Segment Open
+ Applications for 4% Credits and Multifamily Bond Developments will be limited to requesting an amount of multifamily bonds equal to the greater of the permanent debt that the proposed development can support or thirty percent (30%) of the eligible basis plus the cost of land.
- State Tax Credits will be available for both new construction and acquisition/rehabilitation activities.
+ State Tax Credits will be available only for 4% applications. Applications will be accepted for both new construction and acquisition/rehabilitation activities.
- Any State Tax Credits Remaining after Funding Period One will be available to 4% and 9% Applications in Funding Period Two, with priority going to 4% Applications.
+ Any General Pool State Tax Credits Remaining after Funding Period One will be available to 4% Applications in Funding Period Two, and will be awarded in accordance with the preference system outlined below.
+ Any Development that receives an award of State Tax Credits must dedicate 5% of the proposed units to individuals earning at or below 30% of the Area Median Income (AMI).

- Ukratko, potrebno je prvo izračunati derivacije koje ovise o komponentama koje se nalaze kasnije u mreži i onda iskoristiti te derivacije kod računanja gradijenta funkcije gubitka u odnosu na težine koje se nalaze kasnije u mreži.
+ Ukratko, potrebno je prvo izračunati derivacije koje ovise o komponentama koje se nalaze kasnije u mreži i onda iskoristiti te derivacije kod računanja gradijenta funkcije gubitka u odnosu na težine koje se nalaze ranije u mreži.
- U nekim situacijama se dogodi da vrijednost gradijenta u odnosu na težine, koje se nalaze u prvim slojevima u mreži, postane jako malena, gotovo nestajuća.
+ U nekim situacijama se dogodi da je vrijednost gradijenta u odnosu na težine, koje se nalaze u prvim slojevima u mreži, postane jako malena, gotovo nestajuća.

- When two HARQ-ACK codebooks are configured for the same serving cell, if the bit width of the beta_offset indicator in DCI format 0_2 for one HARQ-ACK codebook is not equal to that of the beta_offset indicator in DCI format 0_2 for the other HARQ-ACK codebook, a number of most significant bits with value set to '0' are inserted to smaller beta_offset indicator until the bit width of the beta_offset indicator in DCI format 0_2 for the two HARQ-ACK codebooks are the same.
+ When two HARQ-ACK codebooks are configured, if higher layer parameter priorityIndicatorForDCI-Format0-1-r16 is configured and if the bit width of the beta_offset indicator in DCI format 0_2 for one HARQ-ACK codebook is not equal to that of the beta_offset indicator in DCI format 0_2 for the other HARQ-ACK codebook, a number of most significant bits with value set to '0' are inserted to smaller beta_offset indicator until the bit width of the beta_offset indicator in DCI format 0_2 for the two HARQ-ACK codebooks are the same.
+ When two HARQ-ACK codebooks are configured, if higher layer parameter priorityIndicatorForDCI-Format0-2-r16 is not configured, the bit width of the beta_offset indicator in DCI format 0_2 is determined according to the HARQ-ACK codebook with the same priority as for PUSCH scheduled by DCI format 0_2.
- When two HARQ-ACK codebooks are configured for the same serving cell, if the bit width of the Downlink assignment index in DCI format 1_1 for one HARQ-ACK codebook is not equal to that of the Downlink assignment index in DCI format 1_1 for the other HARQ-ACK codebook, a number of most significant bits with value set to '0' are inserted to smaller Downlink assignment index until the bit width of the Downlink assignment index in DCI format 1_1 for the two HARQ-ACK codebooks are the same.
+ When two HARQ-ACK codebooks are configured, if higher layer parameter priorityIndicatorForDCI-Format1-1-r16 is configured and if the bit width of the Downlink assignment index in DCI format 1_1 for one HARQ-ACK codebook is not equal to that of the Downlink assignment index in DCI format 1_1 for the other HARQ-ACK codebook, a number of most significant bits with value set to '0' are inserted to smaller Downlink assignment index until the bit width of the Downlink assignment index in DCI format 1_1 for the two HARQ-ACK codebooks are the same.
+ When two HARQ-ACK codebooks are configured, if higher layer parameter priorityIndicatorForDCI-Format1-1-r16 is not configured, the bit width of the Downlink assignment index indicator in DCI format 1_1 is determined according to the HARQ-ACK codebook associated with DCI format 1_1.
Segment Closed
TASK INSTRUCTIONS: In the listing above, start at the line with "be available only", go on through the line with "- U nekim situacijama", and copy each of those lines exactly; leave out all the rest.

REPLY TO THE EXERCISE:
+ State Tax Credits will be available only for 4% applications. Applications will be accepted for both new construction and acquisition/rehabilitation activities.
- Any State Tax Credits Remaining after Funding Period One will be available to 4% and 9% Applications in Funding Period Two, with priority going to 4% Applications.
+ Any General Pool State Tax Credits Remaining after Funding Period One will be available to 4% Applications in Funding Period Two, and will be awarded in accordance with the preference system outlined below.
+ Any Development that receives an award of State Tax Credits must dedicate 5% of the proposed units to individuals earning at or below 30% of the Area Median Income (AMI).

- Ukratko, potrebno je prvo izračunati derivacije koje ovise o komponentama koje se nalaze kasnije u mreži i onda iskoristiti te derivacije kod računanja gradijenta funkcije gubitka u odnosu na težine koje se nalaze kasnije u mreži.
+ Ukratko, potrebno je prvo izračunati derivacije koje ovise o komponentama koje se nalaze kasnije u mreži i onda iskoristiti te derivacije kod računanja gradijenta funkcije gubitka u odnosu na težine koje se nalaze ranije u mreži.
- U nekim situacijama se dogodi da vrijednost gradijenta u odnosu na težine, koje se nalaze u prvim slojevima u mreži, postane jako malena, gotovo nestajuća.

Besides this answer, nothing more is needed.